Computing p-value per-subject and looking at distribution of p-values (one p-value per-graph)

Below, we look at the distribution of our \(p-\)values wehre we estimate one p-value per graph:

fmri.p.dat = data.frame(p=fmri.per.p, dataset = fmri.datasets)
fmri.p.dat$dataset = factor(fmri.p.dat$dataset)
ggplot(data=fmri.p.dat, aes(x=dataset, y=p, color=dataset, group=dataset)) +
  geom_jitter() +
  ggtitle(TeX(sprintf('fMRI Per-subject P-value (1 graph), %.2f percent have $p < .05$', 100*sum(fmri.per.p < .05)/length(fmri.per.p)))) +
  coord_trans(y = "log10") +
  xlab('Dataset') +
  ylab('p-value') +
  theme(axis.text.x = element_text(angle=45), legend.position=NaN)

As we can see, with just \(1\) graph, we do not have nearly the confidence that the ipsi-lateral connectivity exceeds the contra-lateral connectivity that we did with the diffusion graphs.
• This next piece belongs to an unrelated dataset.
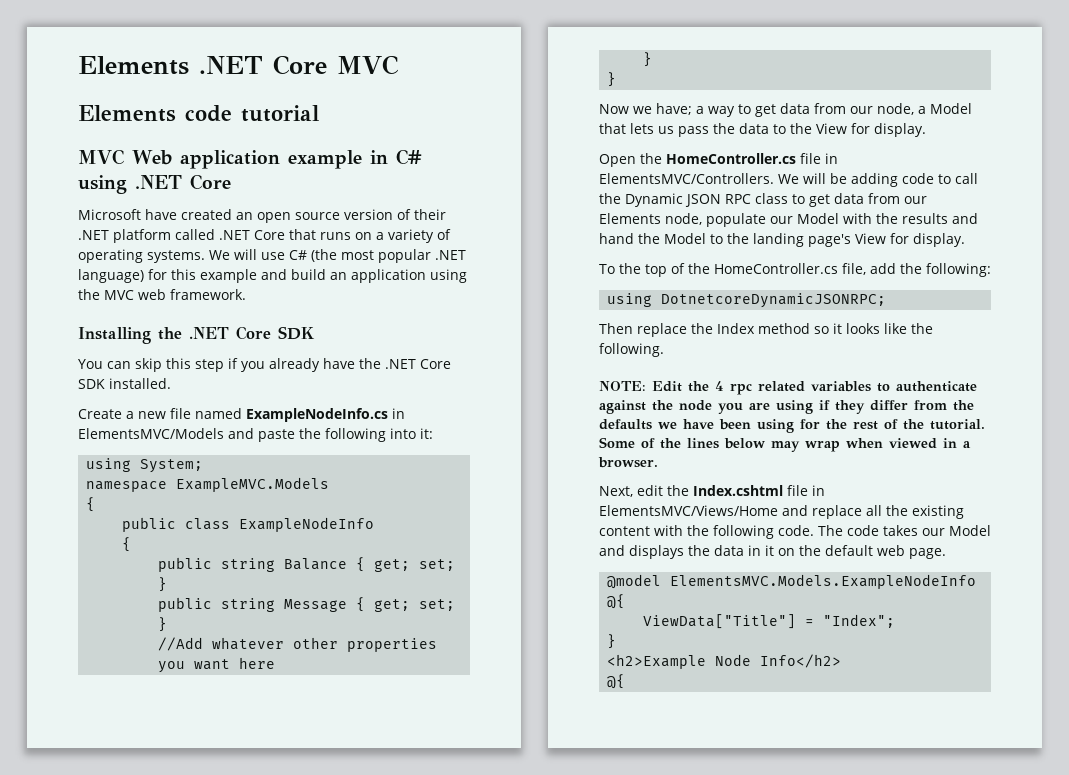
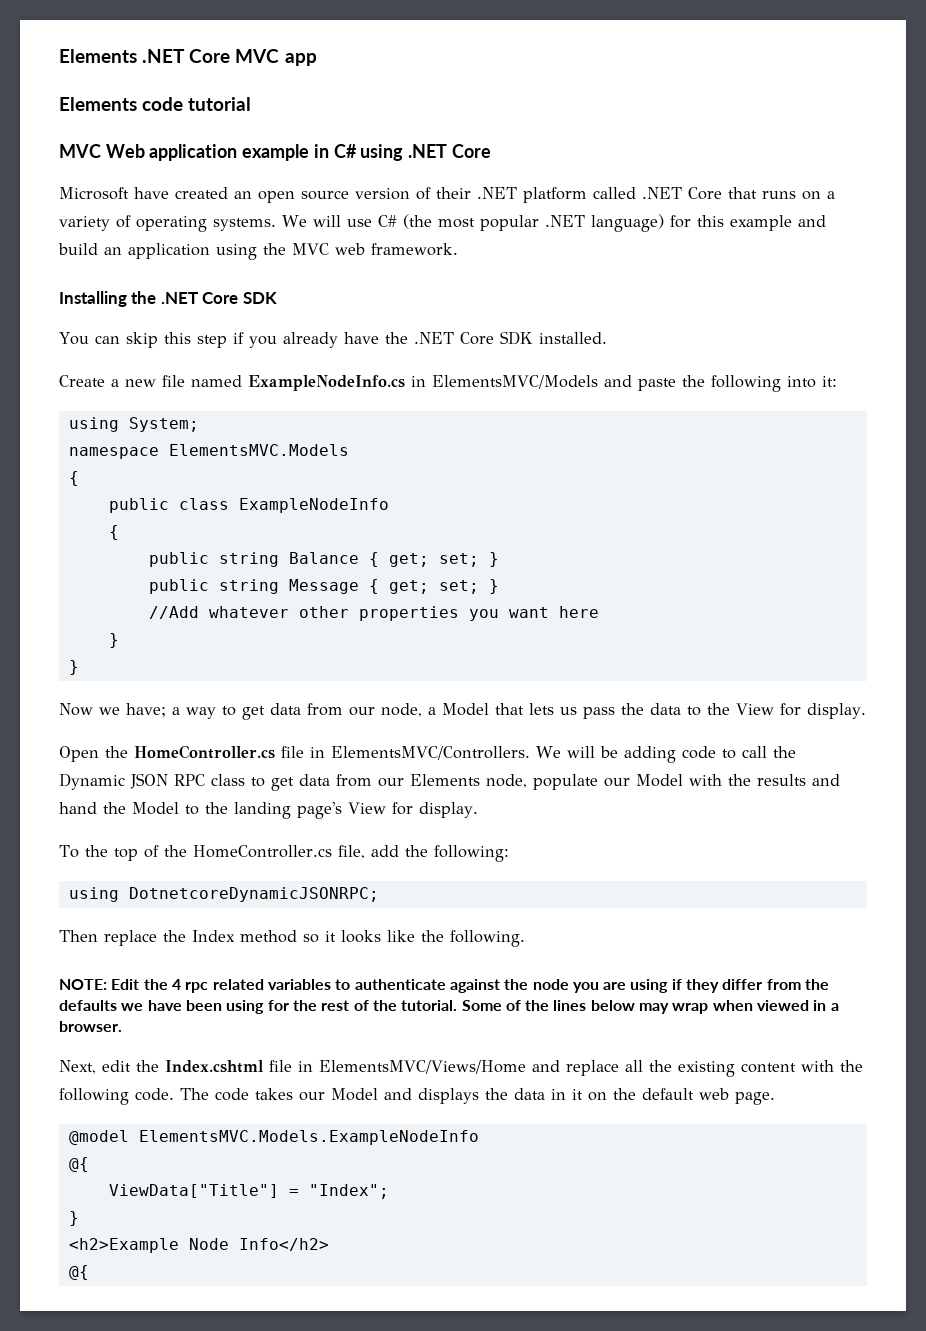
(399, 65) none -> [284,53,317,66] app
[176,477,330,492] ExampleMVC.Models -> [168,444,349,456] ElementsMVC.Models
With just one graph, we can identify a significant difference in ipsi-lateral vs. contra-lateral connectivity for the functional connectomes in just \(6.4\%\) of the graphs at \(\alpha = .05\).

Aggregated

Here, we again perform a test on 1 graph, except here the graphs used are the average functional and diffusion connectomes (the megameans). We feed this into a simple t-test with the appropriate assumptions (unequal variance, goal is to test for ipsilateral connectivity exceeding contralateral connectivity). The question here that we seek to answer is, given the average connectome for a particular modality, can we identify a significant difference in ipsi-lateral vs. contra-lateral connectivity?

Functional

fips = c(fmri_thresh[group1, group1], fmri_thresh[group2, group2])
fcontr = c(fmri_thresh[group1, group2], fmri_thresh[group2, group1])
ips.p = mean(fips)
contr.p = mean(fcontr)

ana.welch_ttest(ips.p, contr.p, length(fips), length(fcontr), ns1=1, ns2=1, df = 1)
## $t
## [1] 5.44497
## 
## $p
## [1] 0.05781516
## 
## $df
## [1] 1

Diffusion

dips = c(dwi_thresh[group1, group1], dwi_thresh[group2, group2])
dcontr = c(dwi_thresh[group1, group2], dwi_thresh[group2, group1])

ips.p = mean(dips)
contr.p = mean(dcontr)

ana.welch_ttest(ips.p, contr.p, length(dips), length(dcontr), ns1=1, ns2=1, df = 1)
## $t
## [1] 27.49738
## 
## $p
## [1] 0.01157091
## 
## $df
## [1] 1

As we can see above, the diffusion connectome is significant with \(p=.015\), whereas the functional connectome is significant with just \(p=.057\). Note that for this test, we only have one observation of each \(\hat{p}\), so we use a t-test but for the degrees of freedom to \(1\) (since it would otherwise be 0). At \(\alpha=0.5\), only the diffusion megamean connectome shows significance.